DP-900 Flashcards
How can we classify data?
structured, semi-structured, or unstructured
What is structured data?
Structured data is data that adheres to a fixed schema, so all of the data has the same fields or properties.
What is semi-structured data?
Semi-structured data is information that has some structure, but which allows for some variation between entity instances.
What are some common formats of semi-structured data?
JSON
What are unstructured data?
Not all data is structured or even semi-structured. For example, documents, images, audio and video data, and binary files might not have a specific structure. This kind of data is referred to as unstructured data.
Give me some examples of unstructured data?

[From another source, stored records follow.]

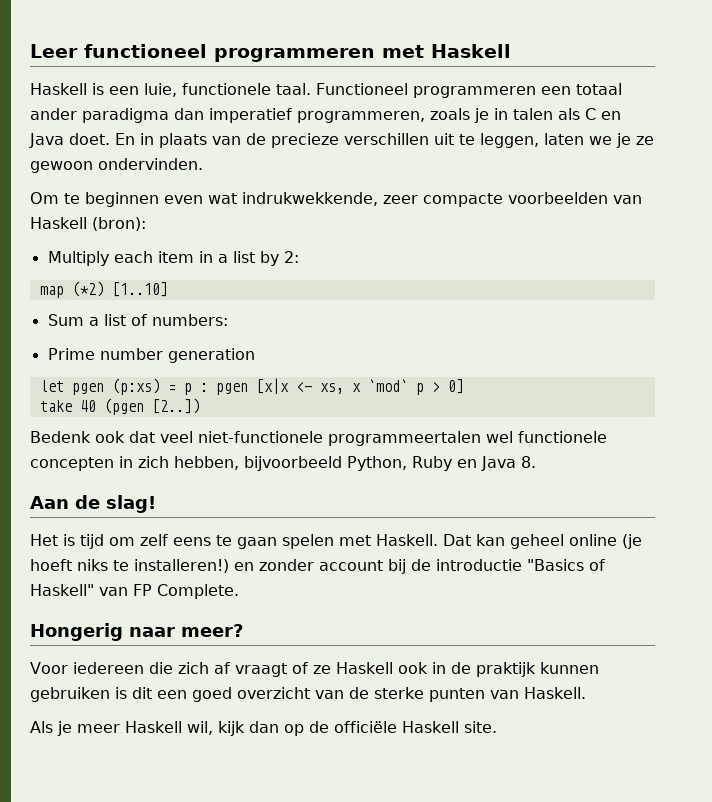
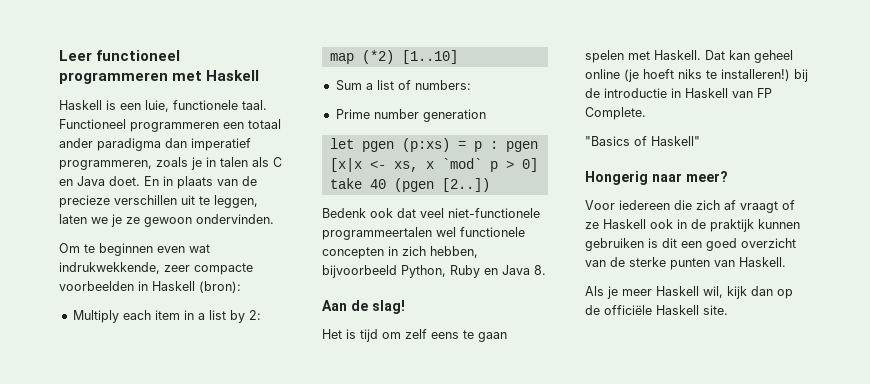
- Om te beginnen even wat indrukwekkende, zeer compacte voorbeelden van Haskell (bron):
+ Om te beginnen even wat indrukwekkende, zeer compacte voorbeelden in Haskell (bron):
- Dat kan geheel online (je hoeft niks te installeren!) en zonder account bij de introductie "Basics of Haskell" van FP Complete.
+ Dat kan geheel online (je hoeft niks te installeren!) bij de introductie in Haskell van FP Complete.
+ "Basics of Haskell"

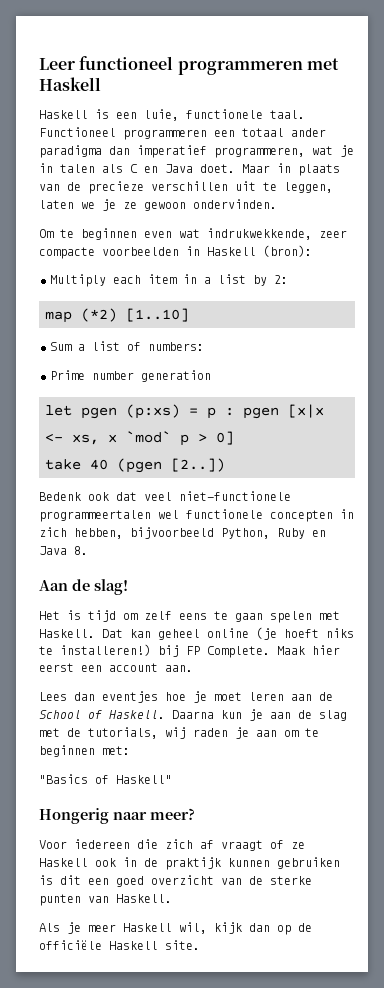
- Functioneel programmeren een totaal ander paradigma dan imperatief programmeren, zoals je in talen als C en Java doet.
+ Functioneel programmeren een totaal ander paradigma dan imperatief programmeren, wat je in talen als C en Java doet.
- En in plaats van de precieze verschillen uit te leggen, laten we je ze gewoon ondervinden.
+ Maar in plaats van de precieze verschillen uit te leggen, laten we je ze gewoon ondervinden.
- Dat kan geheel online (je hoeft niks te installeren!) bij de introductie in Haskell van FP Complete.
+ Dat kan geheel online (je hoeft niks te installeren!) bij FP Complete. Maak hier eerst een account aan.
+ Lees dan eventjes hoe je moet leren aan de School of Haskell. Daarna kun je aan de slag met de tutorials, wij raden je aan om te beginnen met:

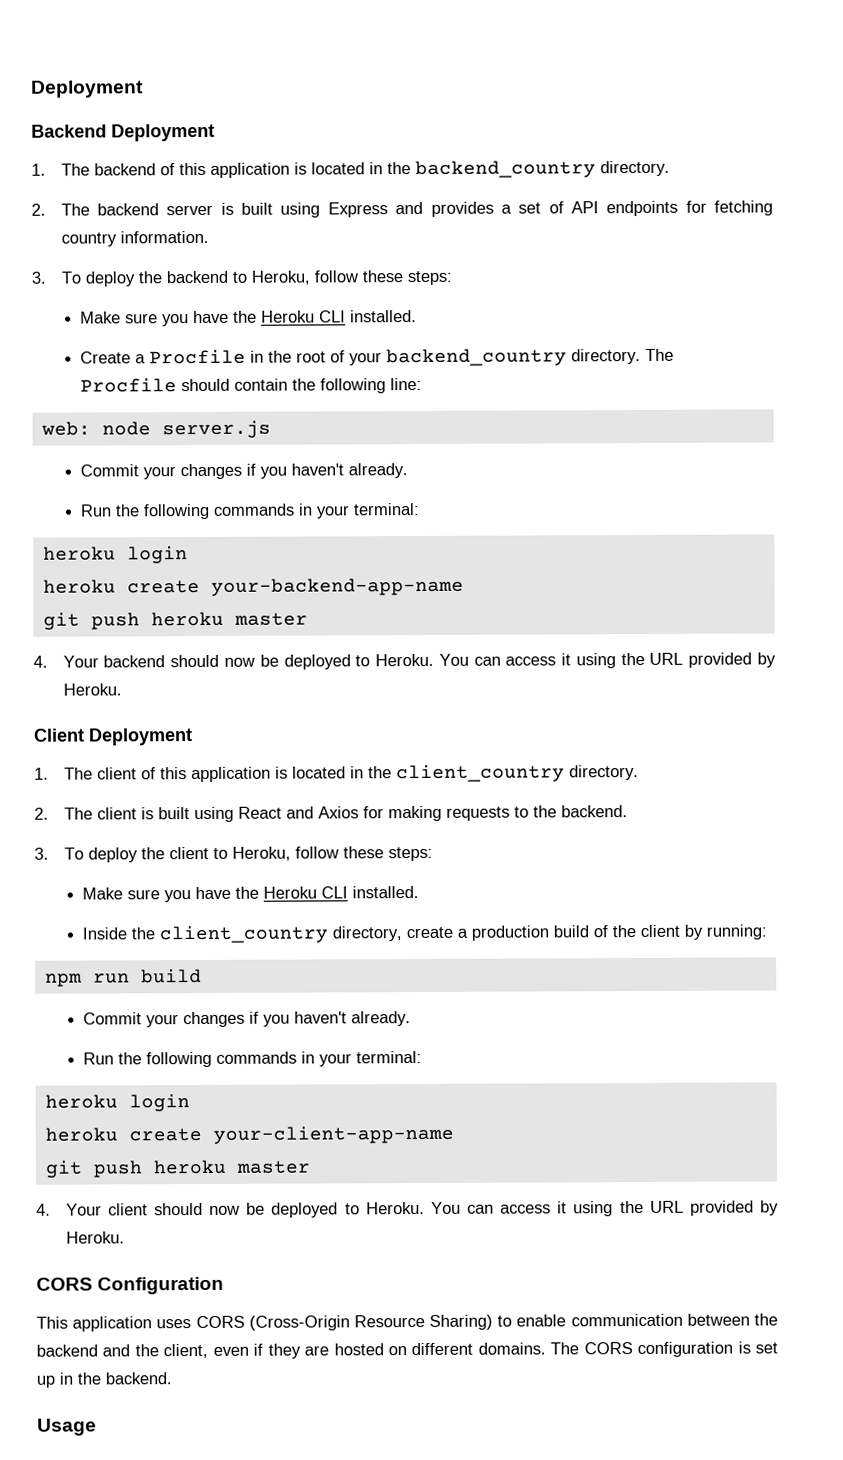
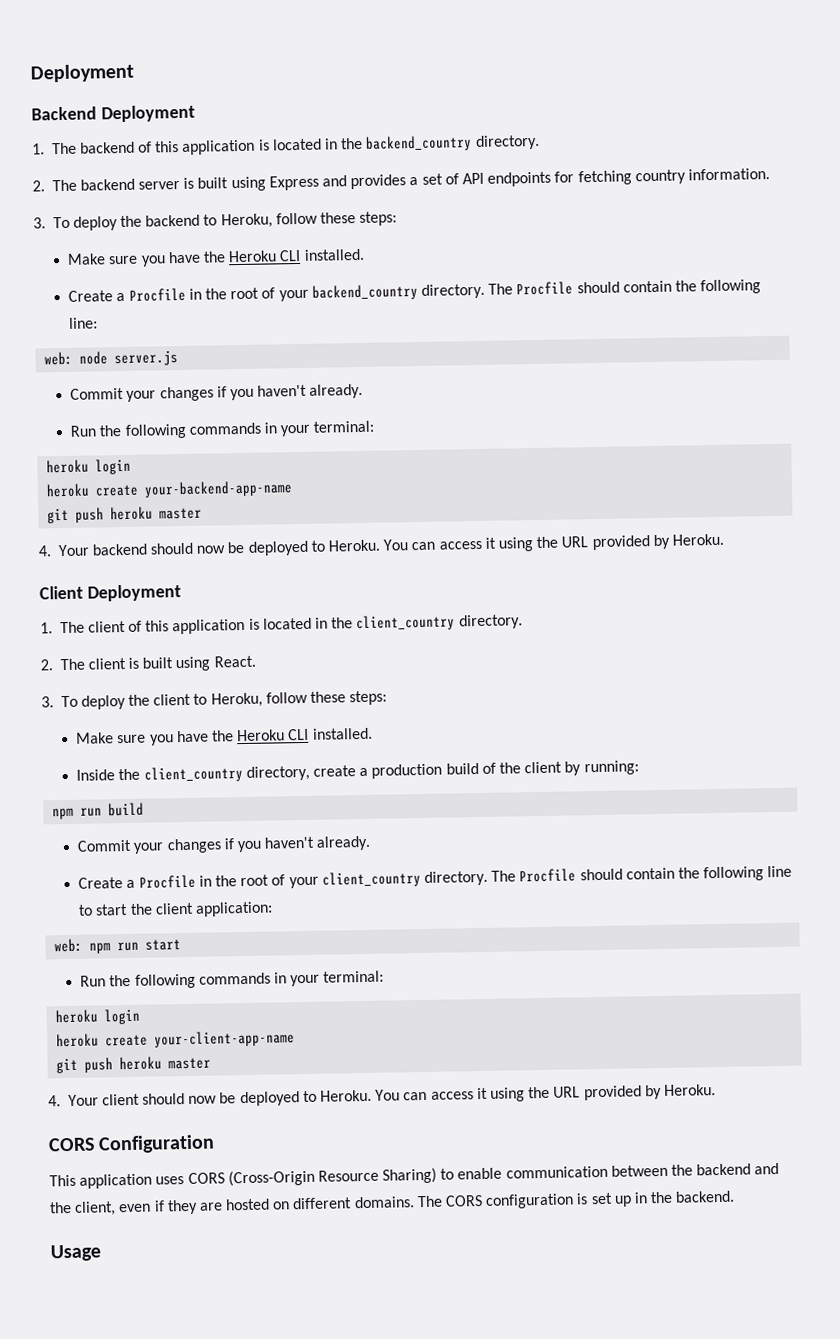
- 2. The client is built using React and Axios for making requests to the backend.
+ 2. The client is built using React.
+ Create a Procfile in the root of your client_country directory. The Procfile should contain the following line to start the client application:
+ web: npm run start

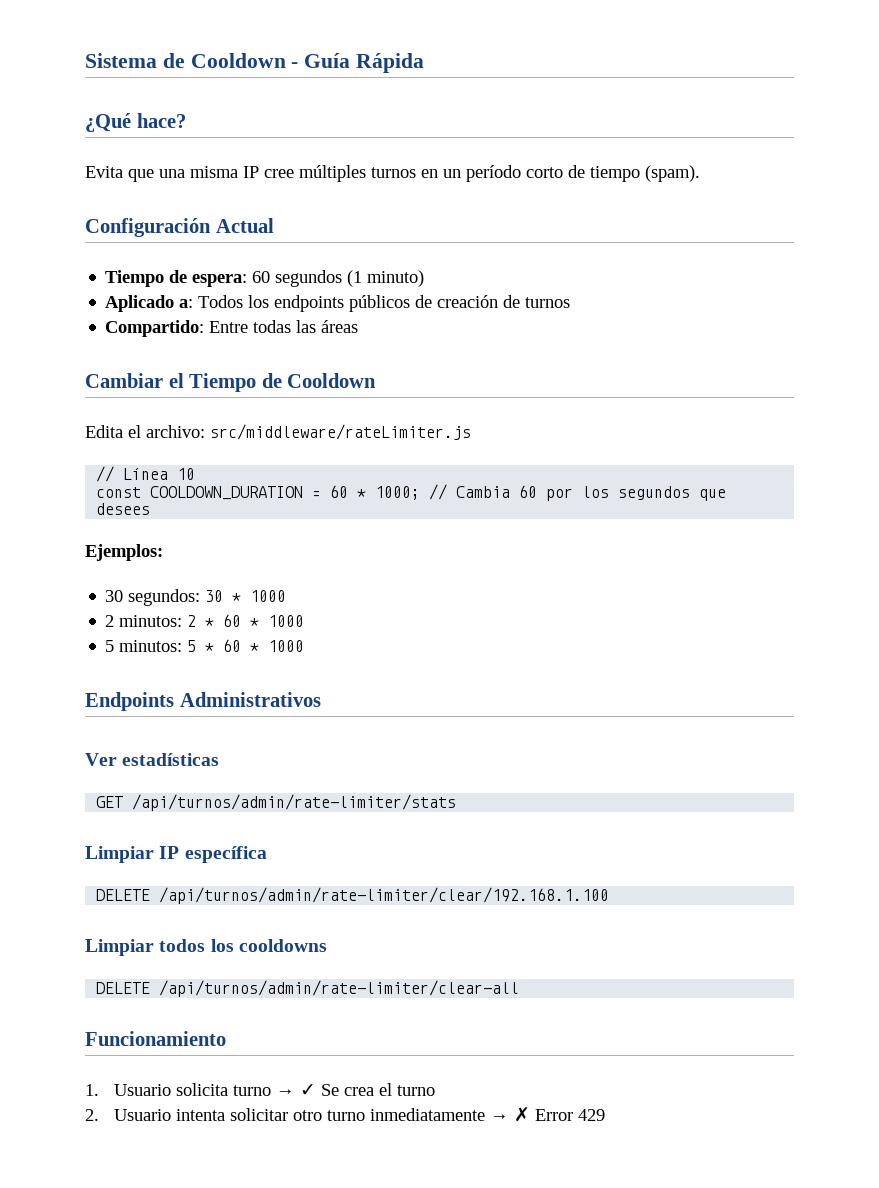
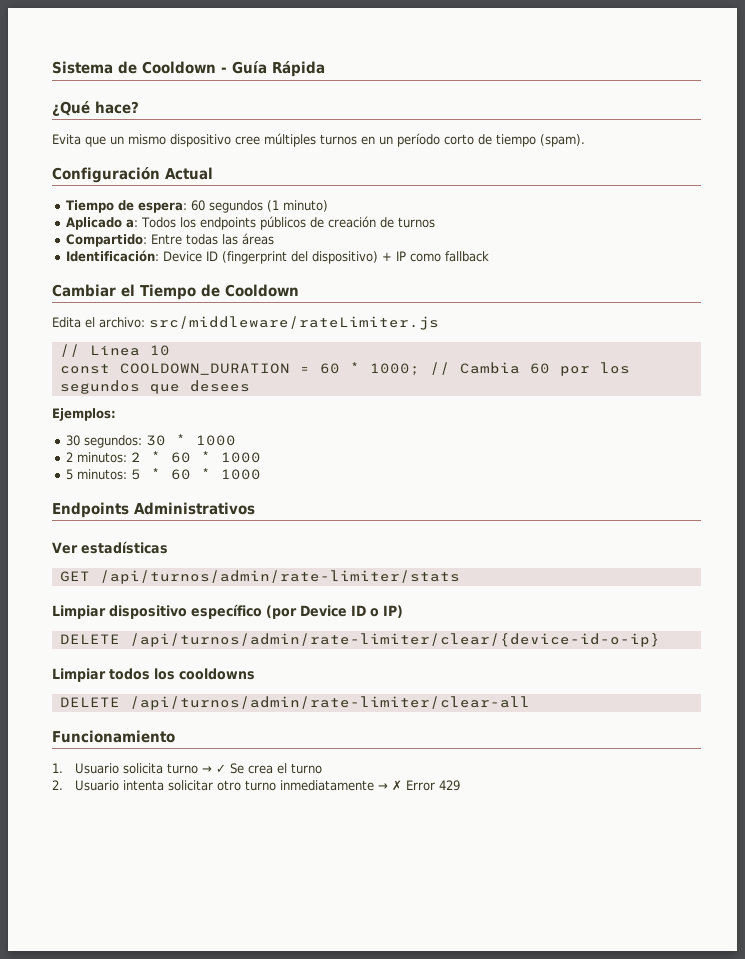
- Evita que una misma IP cree múltiples turnos en un período corto de tiempo (spam).
+ Evita que un mismo dispositivo cree múltiples turnos en un período corto de tiempo (spam).
+ Identificación: Device ID (fingerprint del dispositivo) + IP como fallback
- Limpiar IP específica
- DELETE /api/turnos/admin/rate-limiter/clear/192.168.1.100
+ Limpiar dispositivo específico (por Device ID o IP)
+ DELETE /api/turnos/admin/rate-limiter/clear/{device-id-o-ip}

documents, images, audio and video data, and binary files
What two categories of a data store do we have?
File stores and databases
What should one consider if we are to use a file store or a database?
- The type of data being stored (structured, semi-structured, or unstructured).
- The applications and services that will need to read, write, and process the data.
- The need for the data files to be readable by humans, or optimized for efficient storage and processing.
What is Delimited Text Files?
Data is often stored in plain text format with specific field delimiters and row terminators. The most common format for delimited data is comma-separated values (CSV) in which fields are separated by commas, and rows are terminated by a carriage return / new line.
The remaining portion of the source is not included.